Solo, Pahami.id —
Presiden ketujuh Republik Indonesia Joko Widodo (Jokowi) menanggapi gugatan di Mahkamah Konstitusi (MK) melarang keluarga presiden dan wakil presiden petahana mencalonkan diri sebagai presiden.
Setiap individu, setiap warga negara mempunyai kedudukan konstitusional yang sama, kata Jokowi saat ditemui di kediamannya, Solo, Jumat (27/2).
Kesetaraan hak, kata Jokowi, memberikan hak kepada setiap orang untuk mengajukan uji materi undang-undang tersebut ke Mahkamah Konstitusi.
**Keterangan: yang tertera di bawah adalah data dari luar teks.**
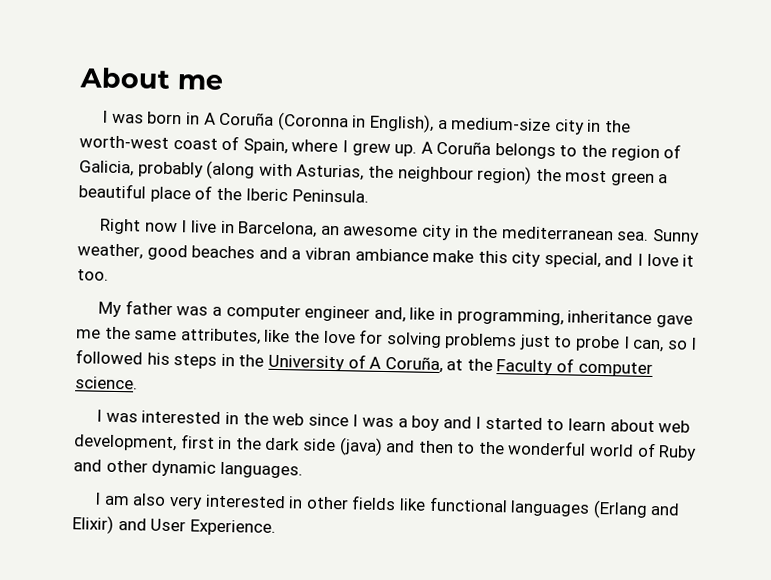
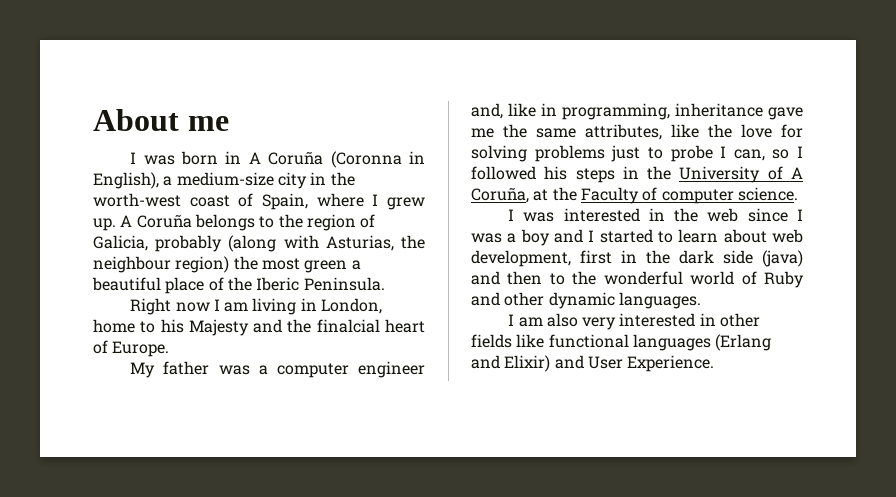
[190,220,700,245] [77,243,695,269] [77,269,109,281] live in Barcelona, an awesome city in the mediterranean sea. Sunny weather, good beaches and a vibran ambiance make this city special, and I love it too. -> [224,298,383,315] [93,319,425,336] [93,340,170,357] am living in London, home to his Majesty and the finalcial heart of Europe.

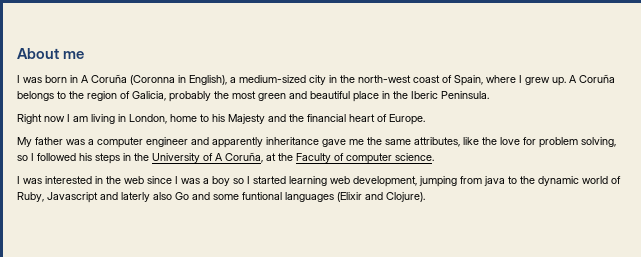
[176,172,274,186] medium-size -> [239,75,306,83] medium-sized
[93,193,181,207] worth-west -> [358,75,411,83] north-west
[228,235,426,252] [93,256,230,273] (along with Asturias, the neighbour region) -> (211, 96) none
[351,260,361,270] a -> [289,91,307,99] and
[208,277,224,291] of -> [382,91,390,99] in
[316,319,380,333] finalcial -> [307,114,346,122] financial
[471,103,670,120] and, like in programming, -> [191,137,263,148] and apparently
[471,145,765,162] solving problems just to probe I can, -> [539,137,616,148] problem solving,
[554,229,583,243] and -> [233,178,244,184] so
[658,229,803,243] [471,250,803,267] [471,271,683,285] to learn about web development, first in the dark side (java) and then to the wonderful -> [289,176,579,187] learning web development, jumping from java to the dynamic
[764,271,804,288] [471,292,701,309] [508,313,761,330] [471,334,772,351] [471,355,715,372] Ruby and other dynamic languages. // I am also very interested in other fields like functional languages (Erlang and Elixir) and User Experience. -> [17,192,425,203] Ruby, Javascript and laterly also Go and some funtional languages (Elixir and Clojure).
“Jadi setiap orang bisa mengajukan uji materi ke Mahkamah Konstitusi mengenai apapun yang berkaitan dengan undang-undang tersebut,” ujarnya.
Jokowi juga mengimbau semua pihak menghormati proses yang sedang berjalan di Mahkamah Konstitusi. Ia mengaku siap menghormati keputusan Mahkamah Konstitusi terkait gugatan tersebut.
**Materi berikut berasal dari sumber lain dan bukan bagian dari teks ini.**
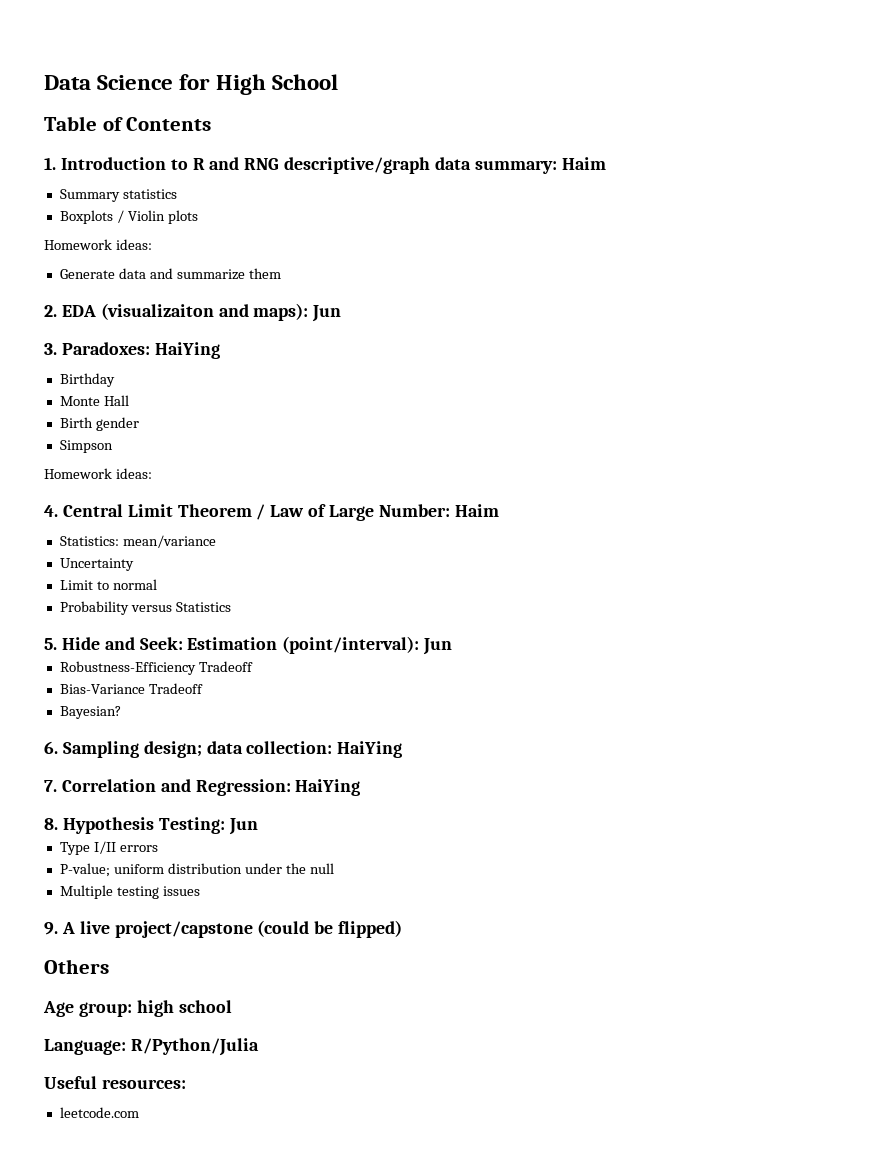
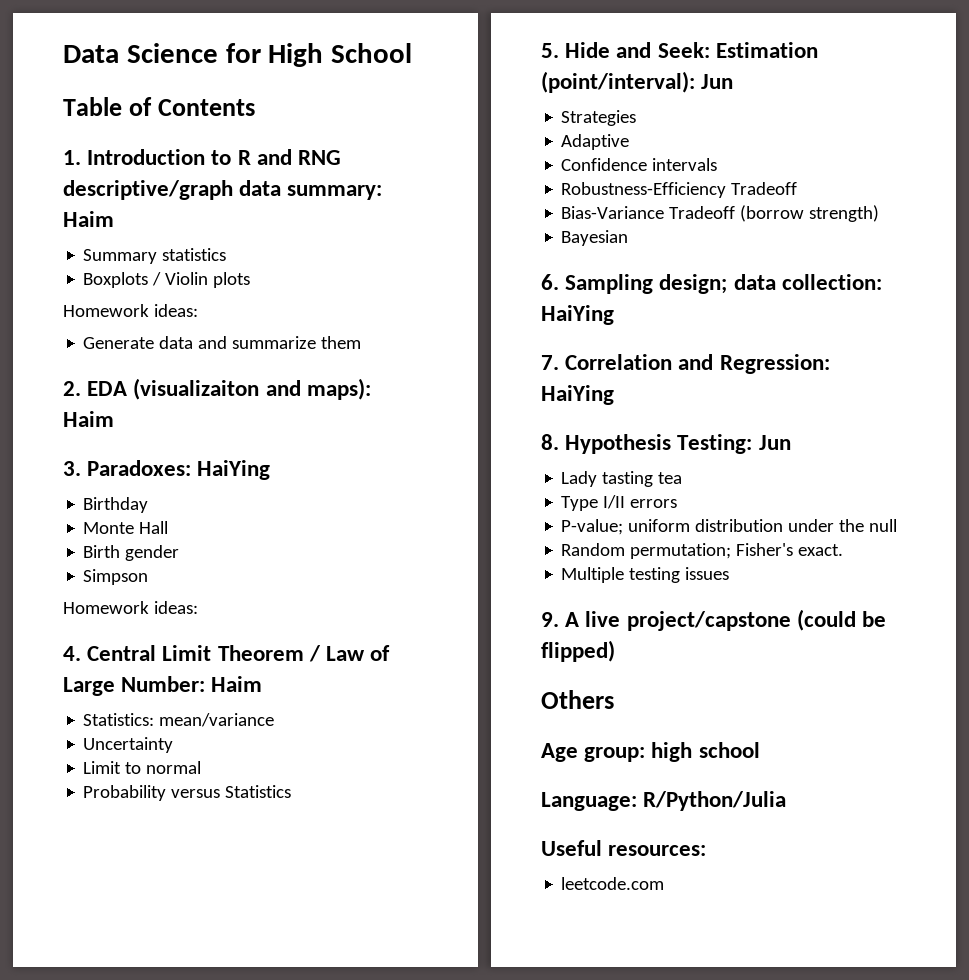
[312,305,342,322] Jun -> [63,411,114,427] Haim
(453, 646) none -> [561,110,637,126] [561,134,630,150] [561,158,718,171] // Strategies // Adaptive // Confidence intervals
[59,706,121,719] // Bayesian? -> [740,205,880,222] [561,230,629,246] (borrow strength) // Bayesian
(258, 826) none -> [561,471,683,487] // Lady tasting tea
(334, 868) none -> [561,543,844,559] // Random permutation; Fisher's exact.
Oke kita tunggu saja prosesnya di MK. Kita harus menghormati keputusan MK, kata ayah Wakil Presiden Gibran Rakabuming Raka ini.
Sebelumnya, dua advokat Raden Nuh dan Dian Amalia menggugat Undang-Undang Nomor 7 Tahun 2017 tentang Pemilihan Umum (Pemilu) ke MK.
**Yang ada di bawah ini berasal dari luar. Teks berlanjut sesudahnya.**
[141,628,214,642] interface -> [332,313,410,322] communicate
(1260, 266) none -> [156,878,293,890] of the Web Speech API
Permohonan dengan nomor perkara 81/PUU-XXIV/2026 ini meminta Mahkamah Konstitusi melarang kerabat dekat presiden atau wakil presiden mencalonkan diri sebagai calon presiden atau wakil presiden.
Raden Nuh dan Dian Amalia menilai tidak adanya larangan ini berpotensi menimbulkan konflik kepentingan dan nepotisme.